DATA EXTRACT —
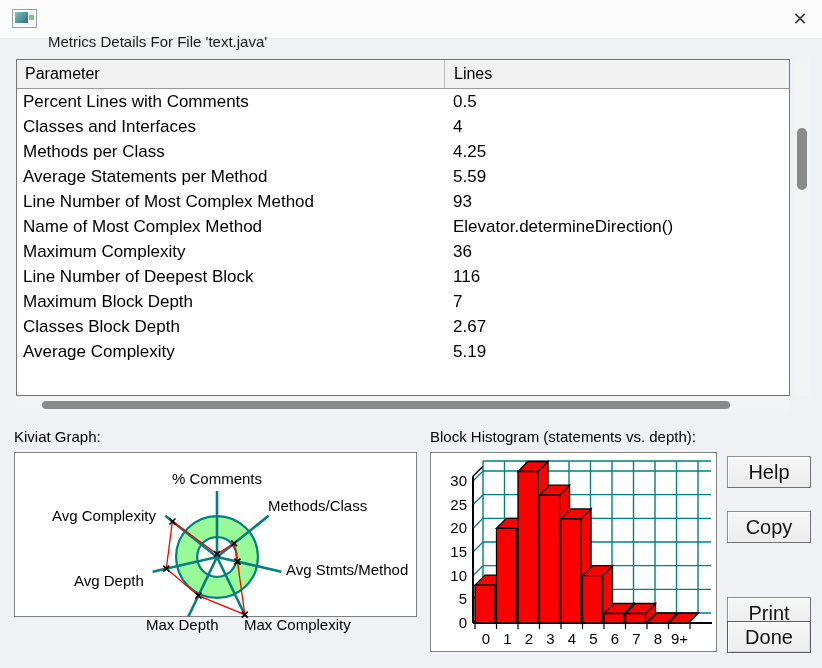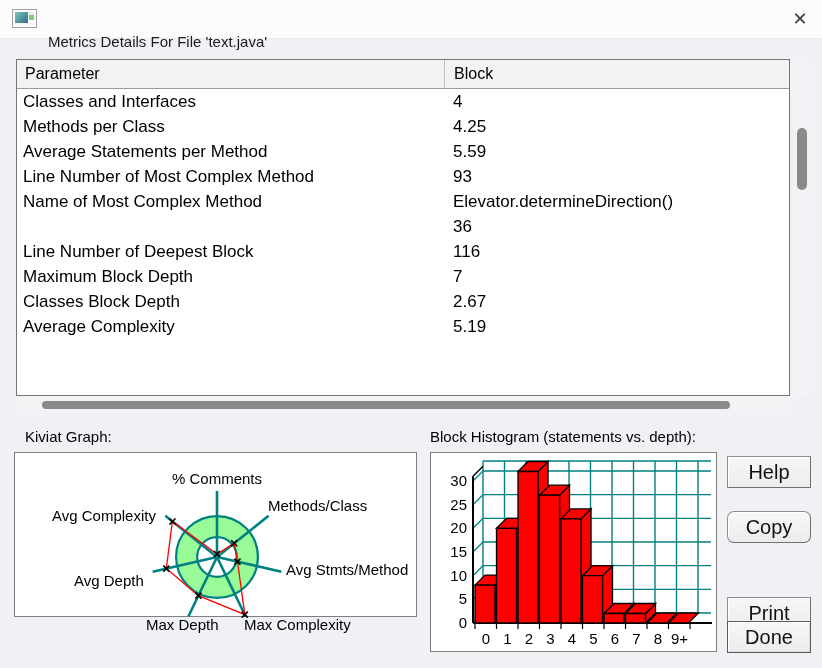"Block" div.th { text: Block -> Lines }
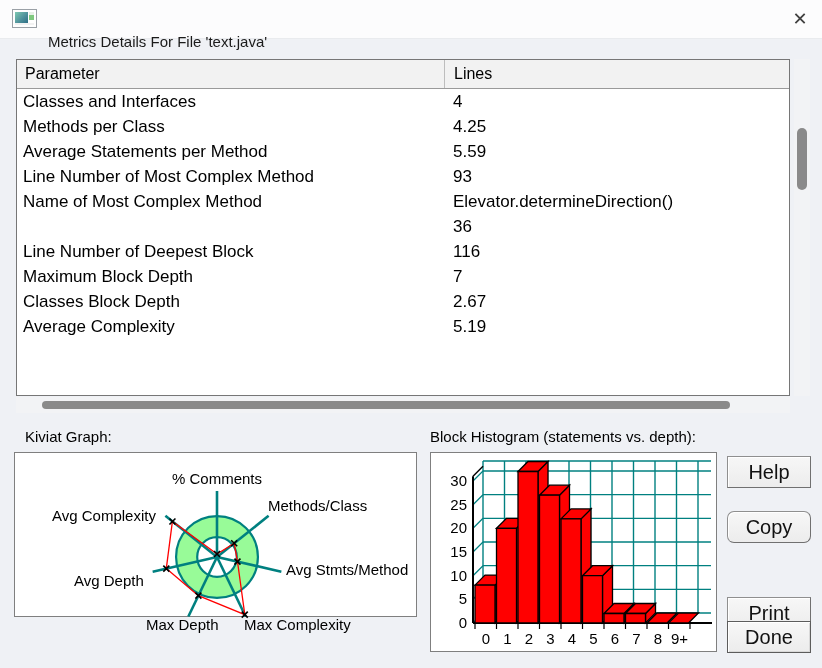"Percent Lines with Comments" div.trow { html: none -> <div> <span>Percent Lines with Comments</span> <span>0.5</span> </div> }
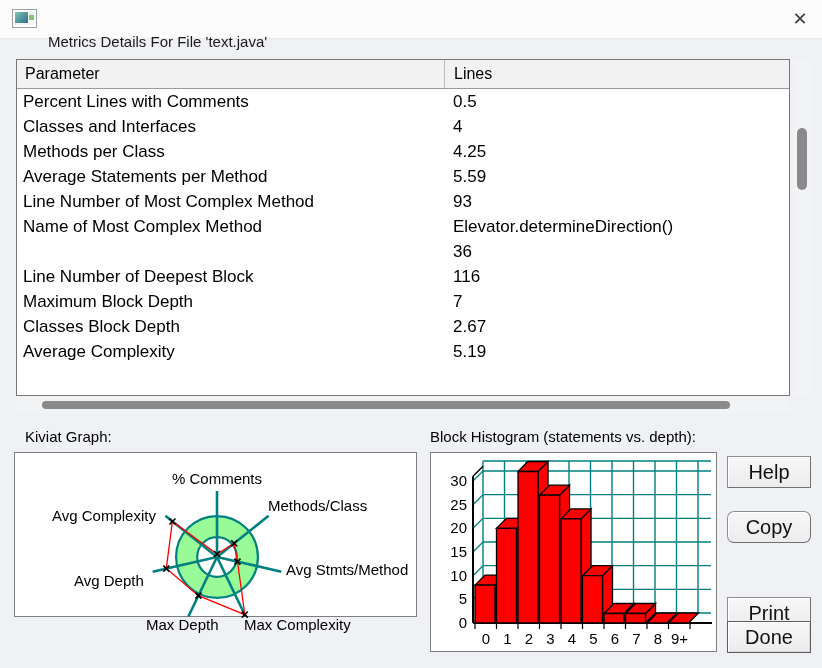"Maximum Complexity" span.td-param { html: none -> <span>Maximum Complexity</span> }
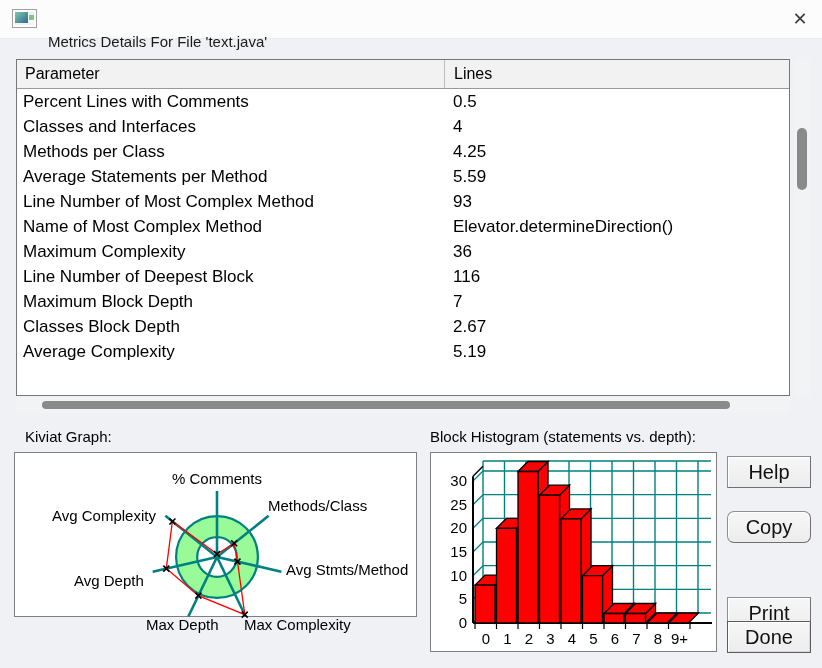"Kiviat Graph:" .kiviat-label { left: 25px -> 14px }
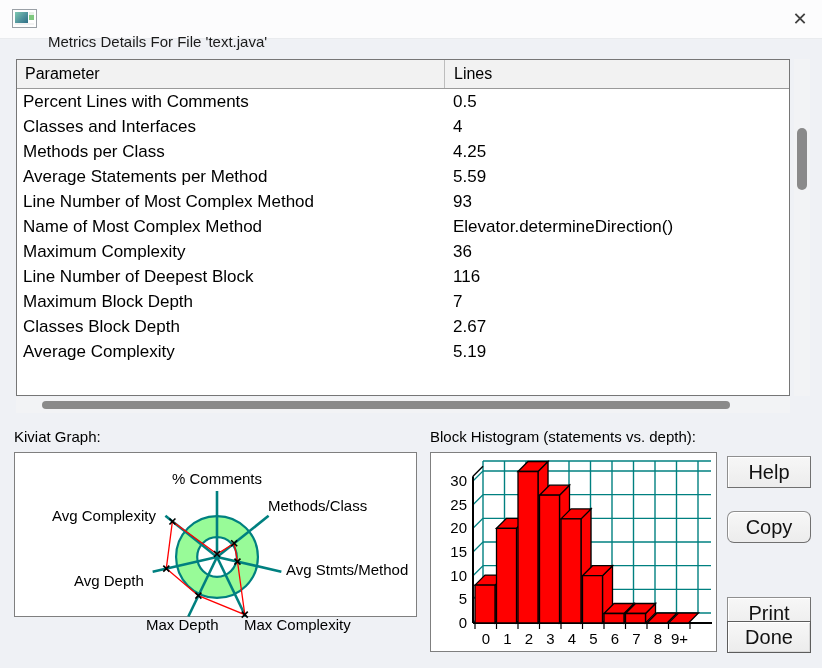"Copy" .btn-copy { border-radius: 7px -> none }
==
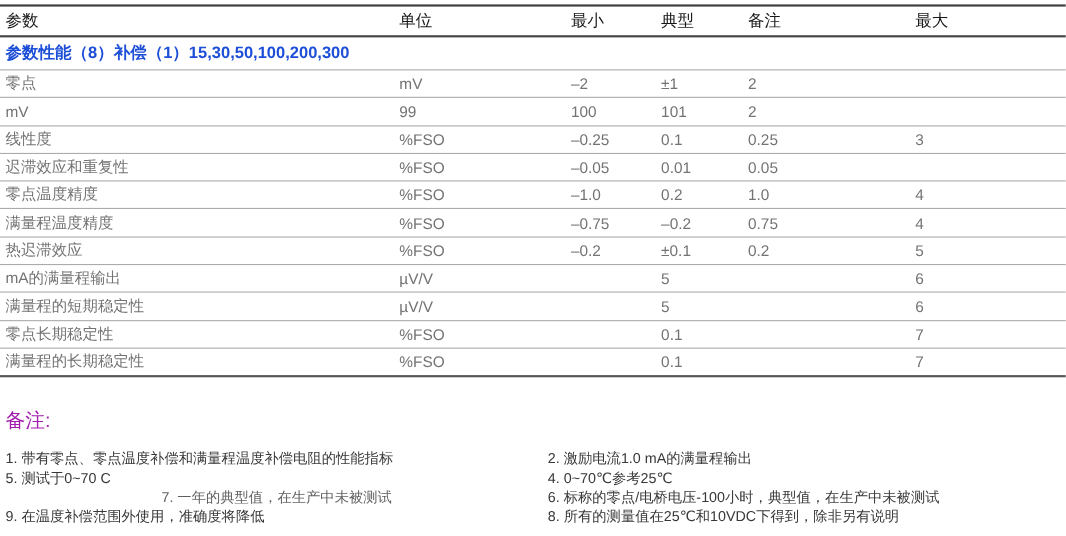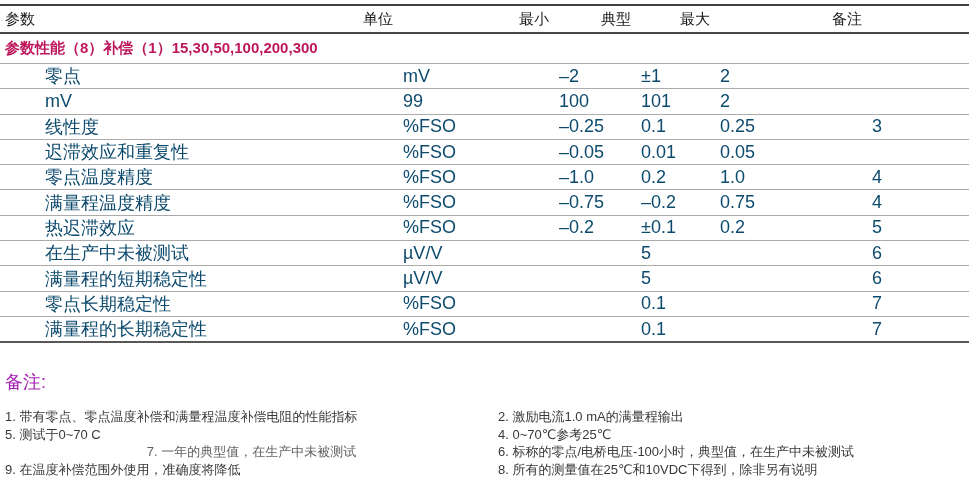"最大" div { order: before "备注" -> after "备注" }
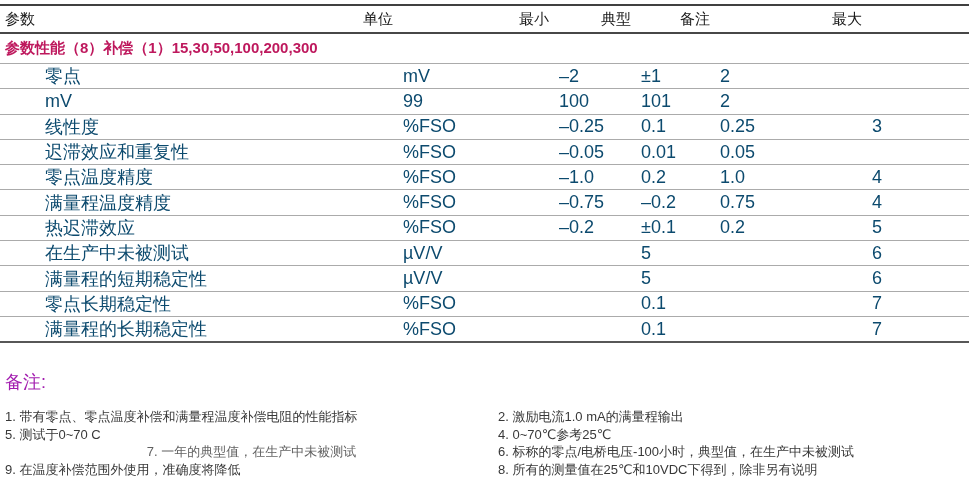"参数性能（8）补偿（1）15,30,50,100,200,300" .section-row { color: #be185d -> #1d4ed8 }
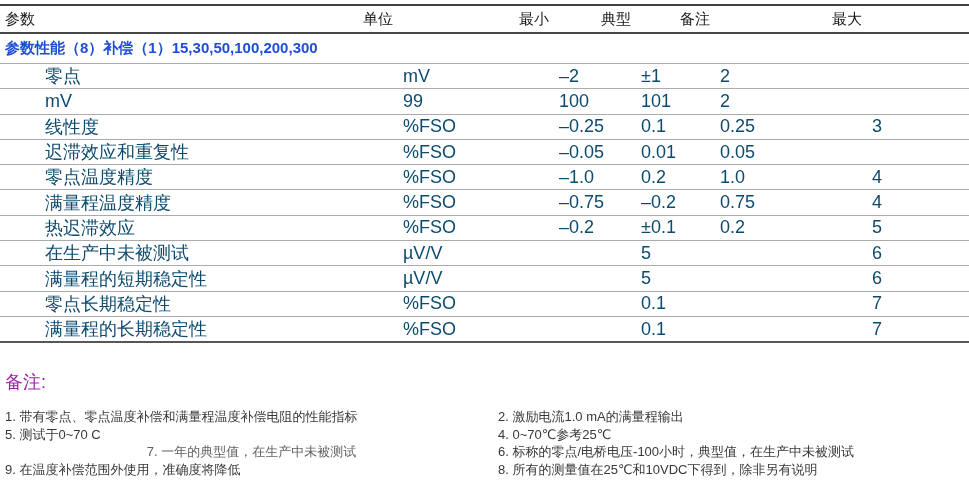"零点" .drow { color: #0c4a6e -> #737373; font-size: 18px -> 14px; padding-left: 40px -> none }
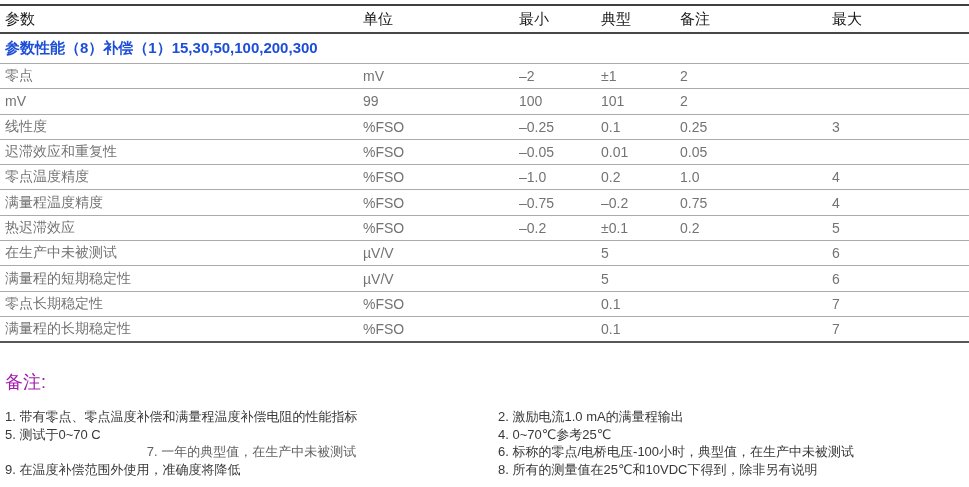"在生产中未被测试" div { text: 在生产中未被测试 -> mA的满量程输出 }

WORK TO BE COMPLETED — Within the listing above, find the line containing "text: Block ->" and the line containing "border-radius: 7px ->". Transcribe them and everything between them exactly, leaving out the pictures.

ANSWER TO THIS TASK —
"Block" div.th { text: Block -> Lines }
"Percent Lines with Comments" div.trow { html: none -> <div> <span>Percent Lines with Comments</span> <span>0.5</span> </div> }
"Maximum Complexity" span.td-param { html: none -> <span>Maximum Complexity</span> }
"Kiviat Graph:" .kiviat-label { left: 25px -> 14px }
"Copy" .btn-copy { border-radius: 7px -> none }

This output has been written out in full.